* **Problem statement**
Write the records out exactly as shown. No pictures.

[Items from a data source]
● ● ● ● ● ● ●
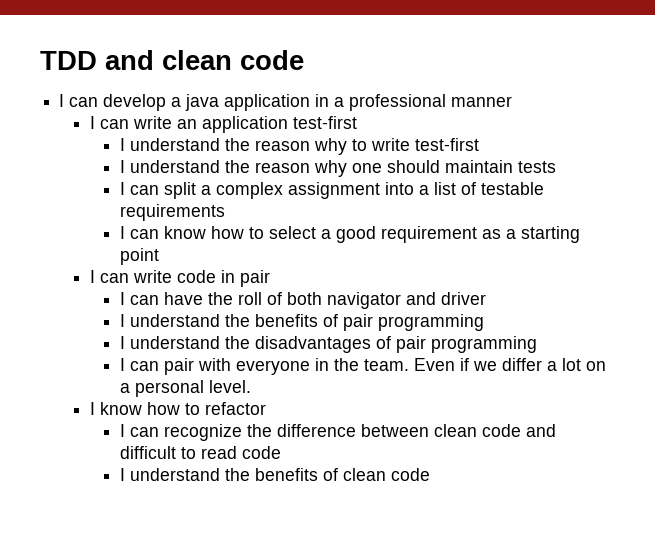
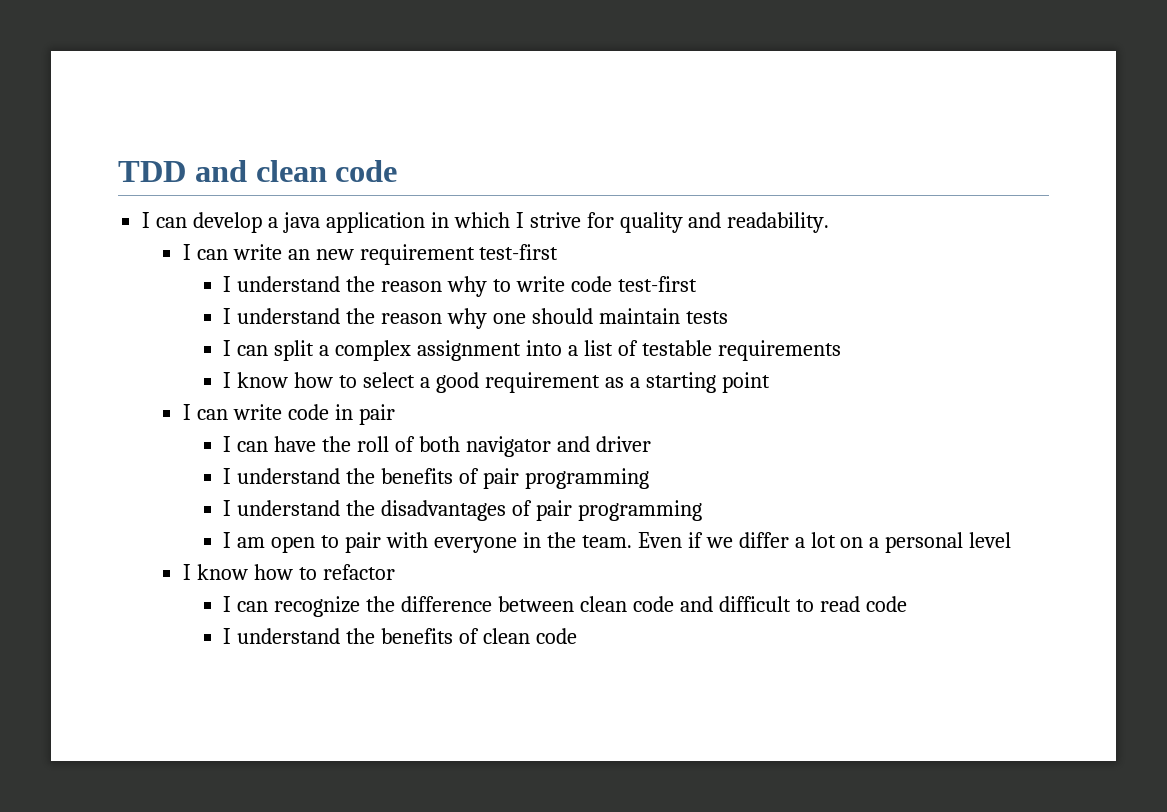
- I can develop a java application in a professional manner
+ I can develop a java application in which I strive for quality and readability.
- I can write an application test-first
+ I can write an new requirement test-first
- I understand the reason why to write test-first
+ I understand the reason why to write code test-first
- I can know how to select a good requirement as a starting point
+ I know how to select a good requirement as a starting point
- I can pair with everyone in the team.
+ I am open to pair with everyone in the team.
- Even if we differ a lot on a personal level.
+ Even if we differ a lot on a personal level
● ● ● ● ● ● ●
* **Your response**
- I can develop a java application in a professional manner
+ I can develop a java application in which I strive for quality and readability.
- I can write an application test-first
+ I can write an new requirement test-first
- I understand the reason why to write test-first
+ I understand the reason why to write code test-first
- I can know how to select a good requirement as a starting point
+ I know how to select a good requirement as a starting point
- I can pair with everyone in the team.
+ I am open to pair with everyone in the team.
- Even if we differ a lot on a personal level.
+ Even if we differ a lot on a personal level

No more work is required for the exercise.